Exercise brief
Please quote exactly the lines below from the line containing "Bolzen Stoßdämpfer (x2)" to the line containing "total: 242.19 -> 251.39", both lines included, and nothing else.

Available data

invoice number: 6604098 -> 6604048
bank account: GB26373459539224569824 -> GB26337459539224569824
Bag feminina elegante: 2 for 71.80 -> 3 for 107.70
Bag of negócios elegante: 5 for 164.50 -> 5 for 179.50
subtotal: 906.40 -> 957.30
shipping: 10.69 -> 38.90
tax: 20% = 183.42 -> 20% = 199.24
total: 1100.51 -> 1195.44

* * *

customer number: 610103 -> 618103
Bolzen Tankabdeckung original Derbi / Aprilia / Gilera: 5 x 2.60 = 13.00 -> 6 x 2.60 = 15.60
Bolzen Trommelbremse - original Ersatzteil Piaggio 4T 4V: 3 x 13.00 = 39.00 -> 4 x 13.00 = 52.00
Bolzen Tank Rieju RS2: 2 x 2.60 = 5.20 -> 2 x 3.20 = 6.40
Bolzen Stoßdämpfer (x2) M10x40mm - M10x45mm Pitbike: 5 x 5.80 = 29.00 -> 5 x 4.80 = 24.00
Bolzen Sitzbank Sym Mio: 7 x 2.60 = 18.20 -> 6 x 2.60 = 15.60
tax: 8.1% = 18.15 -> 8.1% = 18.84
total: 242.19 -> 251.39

Answer below
Bolzen Stoßdämpfer (x2) M10x40mm - M10x45mm Pitbike: 5 x 5.80 = 29.00 -> 5 x 4.80 = 24.00
Bolzen Sitzbank Sym Mio: 7 x 2.60 = 18.20 -> 6 x 2.60 = 15.60
tax: 8.1% = 18.15 -> 8.1% = 18.84
total: 242.19 -> 251.39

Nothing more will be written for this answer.